In many professions, the physical signs of work are visible. Carpenters might have rough hands and chefs often get burns and cuts from the kitchen. Howeve, in the aged care sector, the marks left by work are not so easily seen.

Cameron Burgess, National Director at the Mackillop Institute, describes the unique burden borne by aged care staff “emotional labour”. These workers carry the emotional weight of their job, which can lead to vicarious trauma.

“Vicarious trauma is exposure to other people’s trauma,” Burgess explained. “This could be hearing stories or witnessing events that have the same harmful effect on an aged care staff member as if they had experienced that trauma directly.”

Aged care staff are particularly vulnerable to vicarious trauma due to the nature of their work.

“The end destination point for anyone in aged care is death. So that, in and of itself, is a traumatic event for anybody,” Burgess said.

He further noted that aged care environments often bring unresolved personal traumas to the surface for residents, who have ample time to reflect and share their stories with staff. This exposure can deeply affect not only care workers but also cleaners, chefs, and other staff members.

The entry into aged care is often a traumatic experience for residents and their families, signifying significant losses. This can lead to dysregulated behaviour, adding to the stress faced by staff.

“Repeated exposure to these dynamics, in addition to medical episodes, contributes to vicarious trauma,” Burgess said.



Recognising the signs of vicarious trauma is crucial.
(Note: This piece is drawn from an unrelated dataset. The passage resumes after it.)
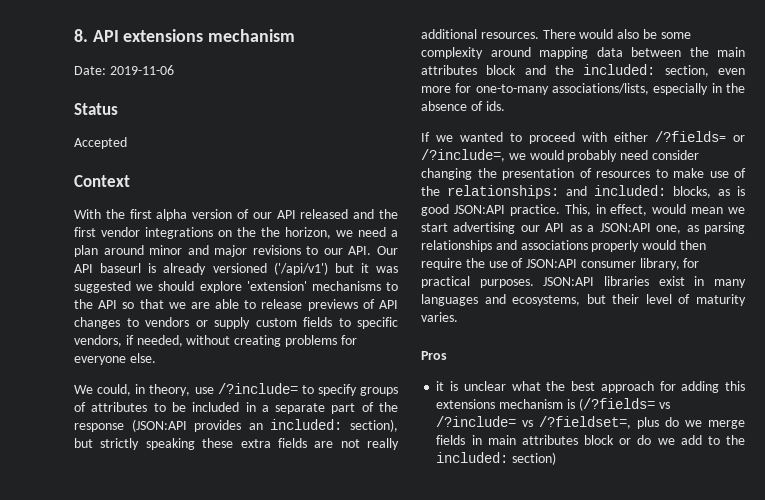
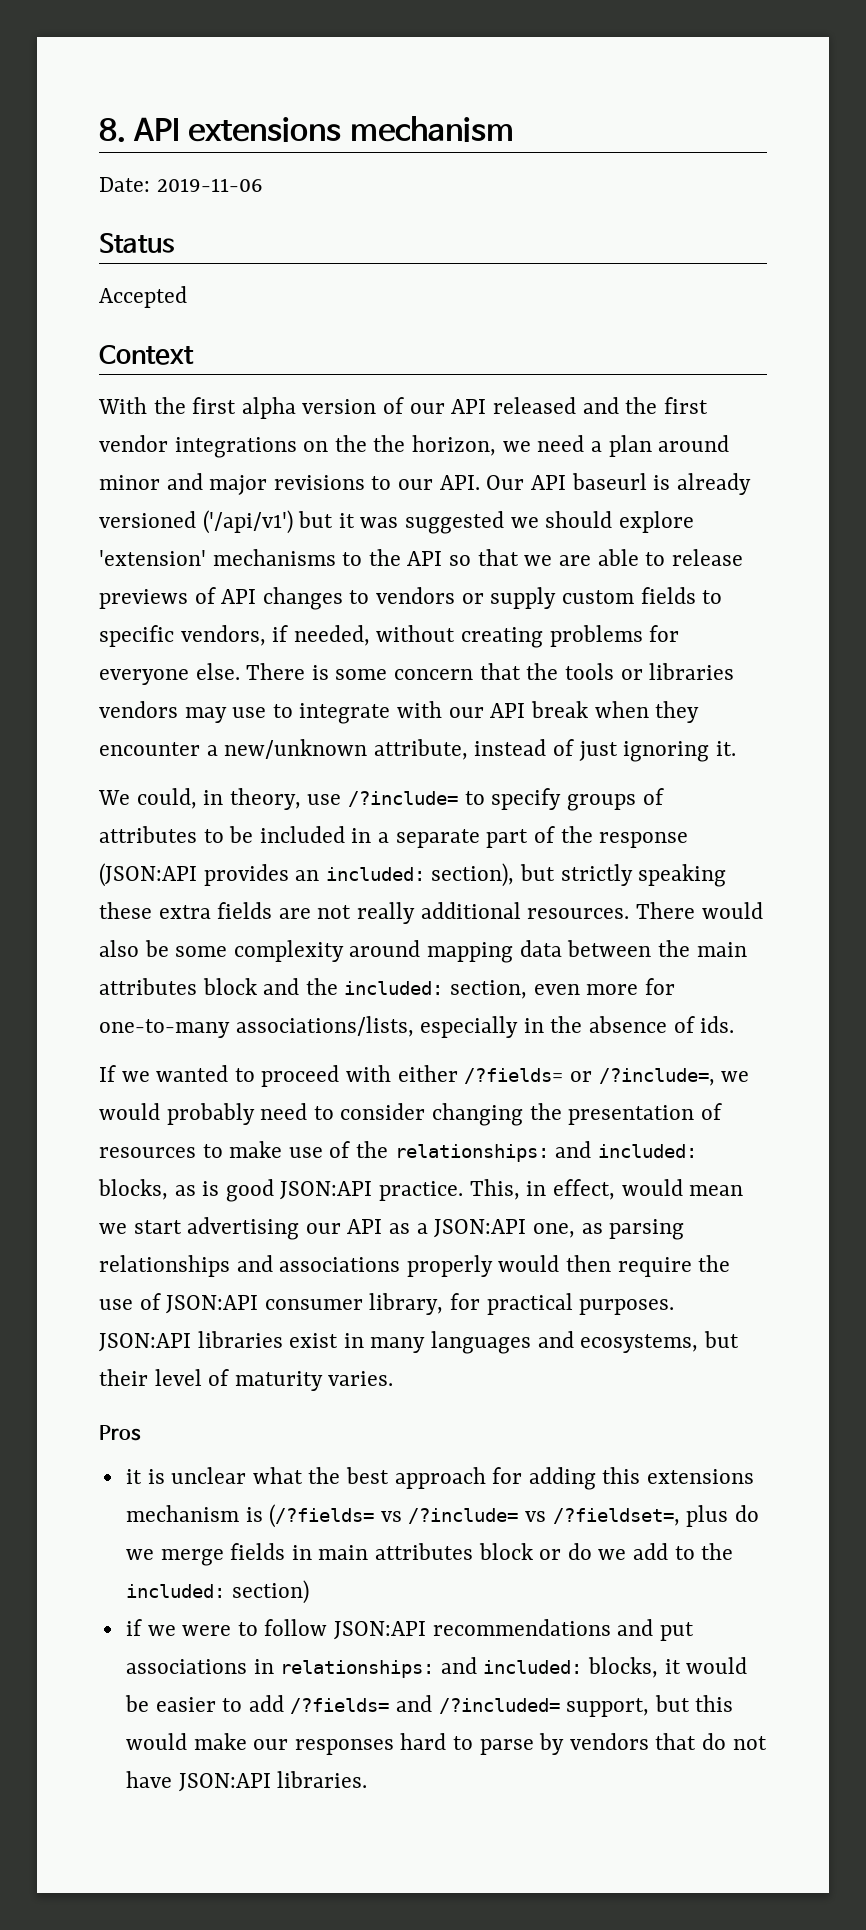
(156, 358) none -> [246,663,735,680] [99,701,700,724] [99,739,736,762] There is some concern that the tools or libraries vendors may use to integrate with our API break when they encounter a new/unknown attribute, instead of just ignoring it.
(649, 155) none -> [313,1106,334,1120] to
(557, 458) none -> [125,1619,694,1641] [125,1657,748,1678] [124,1695,734,1717] [125,1733,767,1755] [125,1771,368,1792] // if we were to follow JSON:API recommendations and put associations in relationships: and included: blocks, it would be easier to add /?fields= and /?included= support, but this would make our responses hard to parse by vendors that do not have JSON:API libraries.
Burgess outlined three categories of warning signs: physical, behavioural, and psychological.

Physical signs include insomnia, exhaustion, frequent sickness, and stress-related illnesses with no clear medical explanation.
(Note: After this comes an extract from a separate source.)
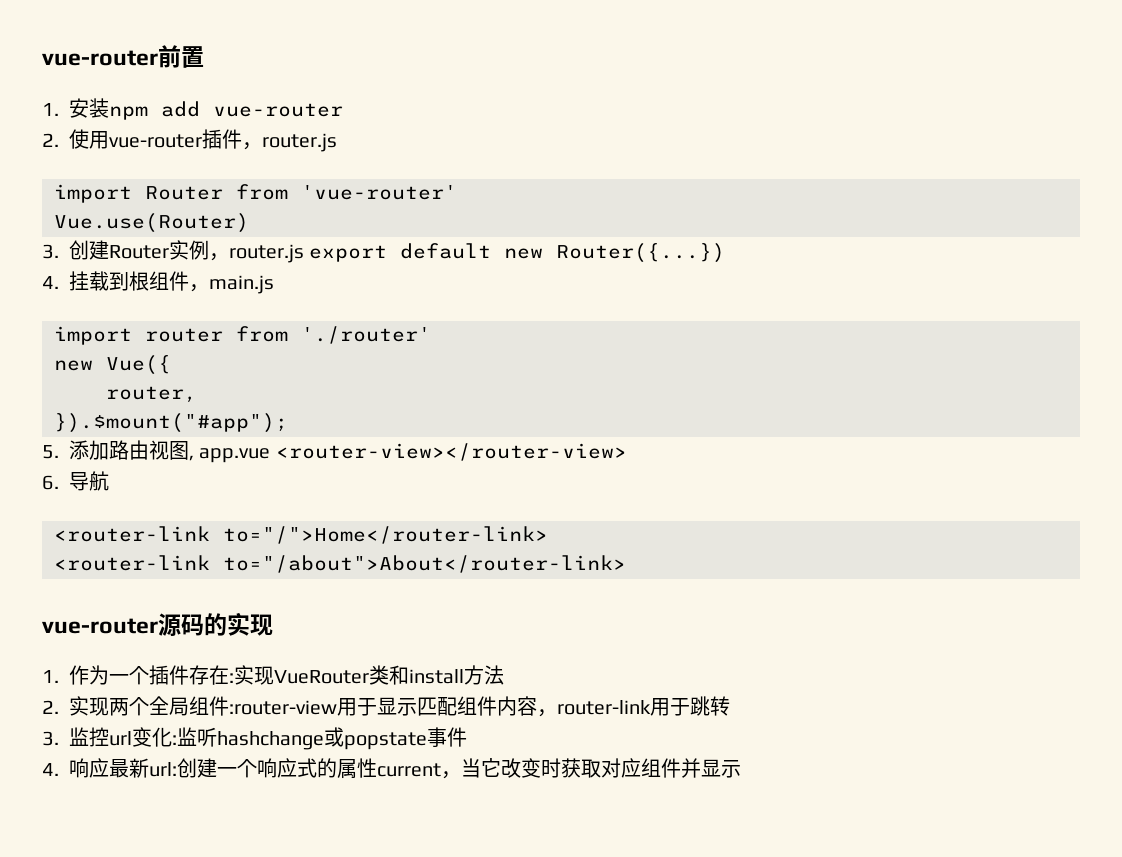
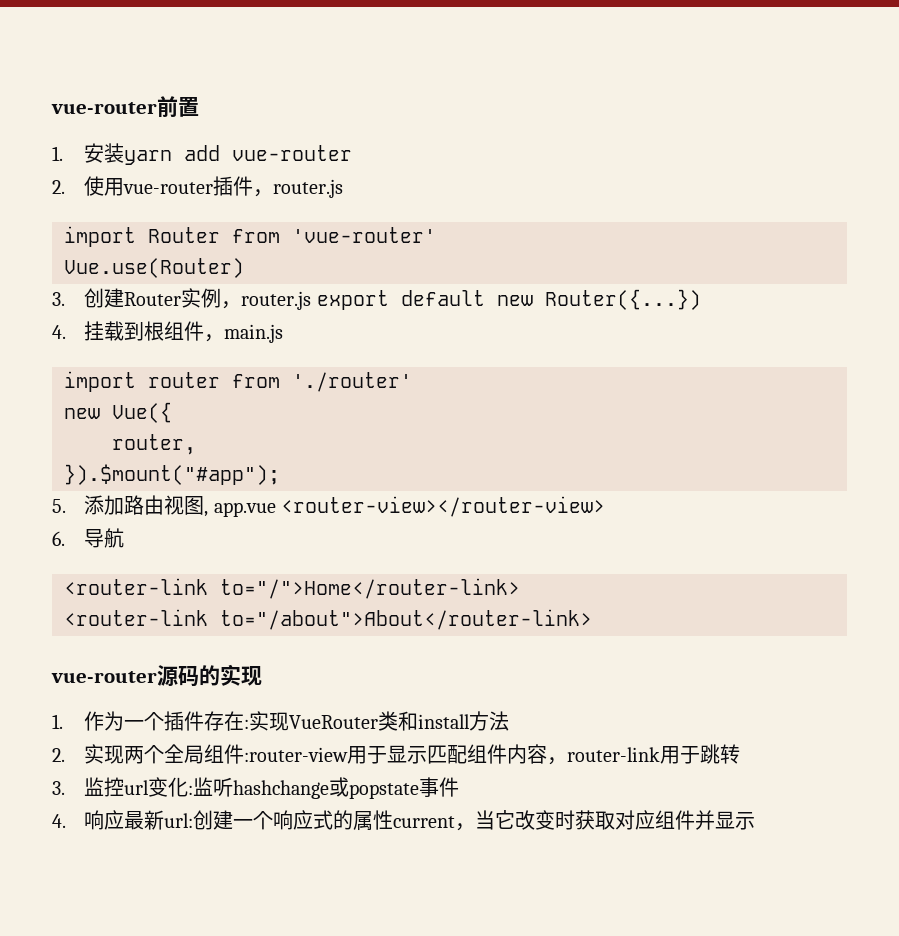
[109,106,148,120] npm -> [124,150,173,165] yarn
“We use a fancy academic word called ‘somatisation’ to describe these stress-induced ailments,” Burgess mentioned.

Behavioural signs include labelling or grouping residents as:

  • Hopeless
  • reduced empathy
  • avoidance of people
  • irritability
  • overreaction to situations

“You might find yourself overreacting to comments or situations, or keeping it together at work only to be harsh with your kids at home,” Burgess noted.
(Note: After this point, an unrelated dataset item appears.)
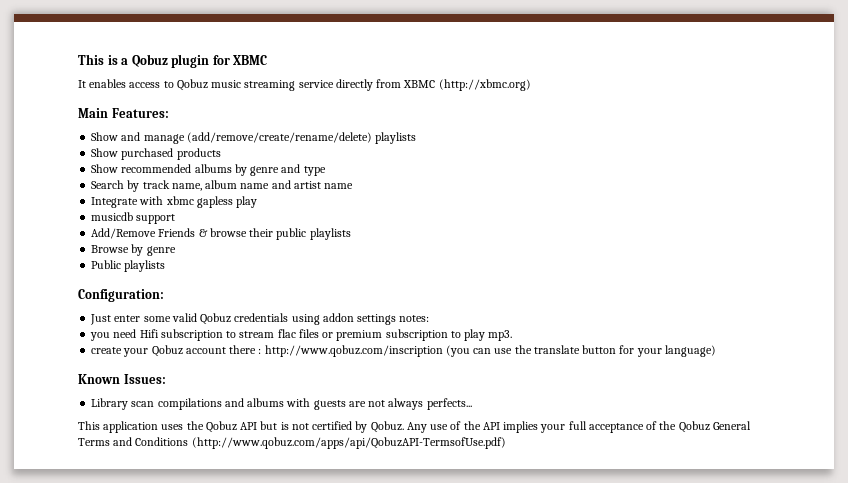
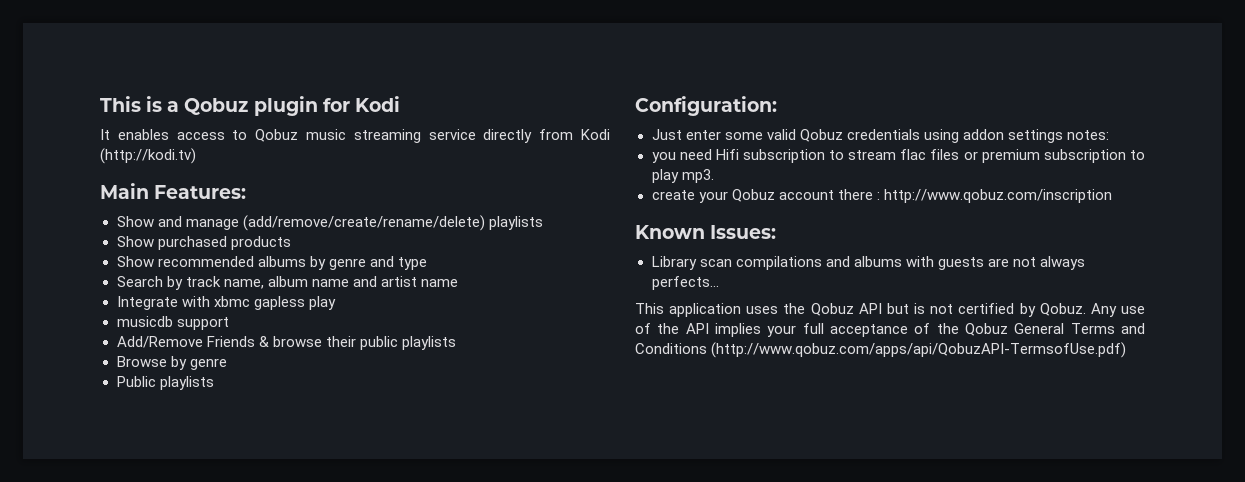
[233,55,268,65] XBMC -> [354,96,400,112] Kodi
[403,79,531,91] XBMC (http://xbmc.org) -> [581,129,611,140] [100,148,196,164] Kodi (http://kodi.tv)
[445,345,716,357] (you can use the translate button for your language) -> (1112, 196) none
Psychological signs include:

  • emotional exhaustion
  • a shift in worldview
  • questioning the meaningfulness of one’s work.

“You might start to think people aren’t inherently good anymore or feel that your work isn’t making a difference,” Burgess explained.

In extreme cases, this can lead to a workaholic approach as a way to cope.

To combat vicarious trauma, the Mackillop Institute emphasises prevention through training and social support.

“It’s not a fait accompli; you don’t have to experience vicarious trauma,” Burgess asserted.

One of the most effective preventative measures is fostering social support within teams.

“Creating dynamics where staff can support each other through difficult times is crucial,” Burgess said. The training also includes developing personal safety plans, and encouraging staff to identify three strategies to ground themselves and gain perspective during tough times.

Ultimately, supporting aged care staff is about valuing their wellbeing. “If we can create a skilled and supported workforce in aged care, the benefits will flow to the residents,” Burgess concluded. “We want facilities where staff genuinely care, not just those who are burnt out from the emotional and systemic pressures of the job.”

The emotional labour carried by aged care workers may be invisible, so acknowledging and addressing vicarious trauma is essential. Through awareness, training, and strong support systems, we can help safeguard these dedicated professionals and improve the quality of care they provide.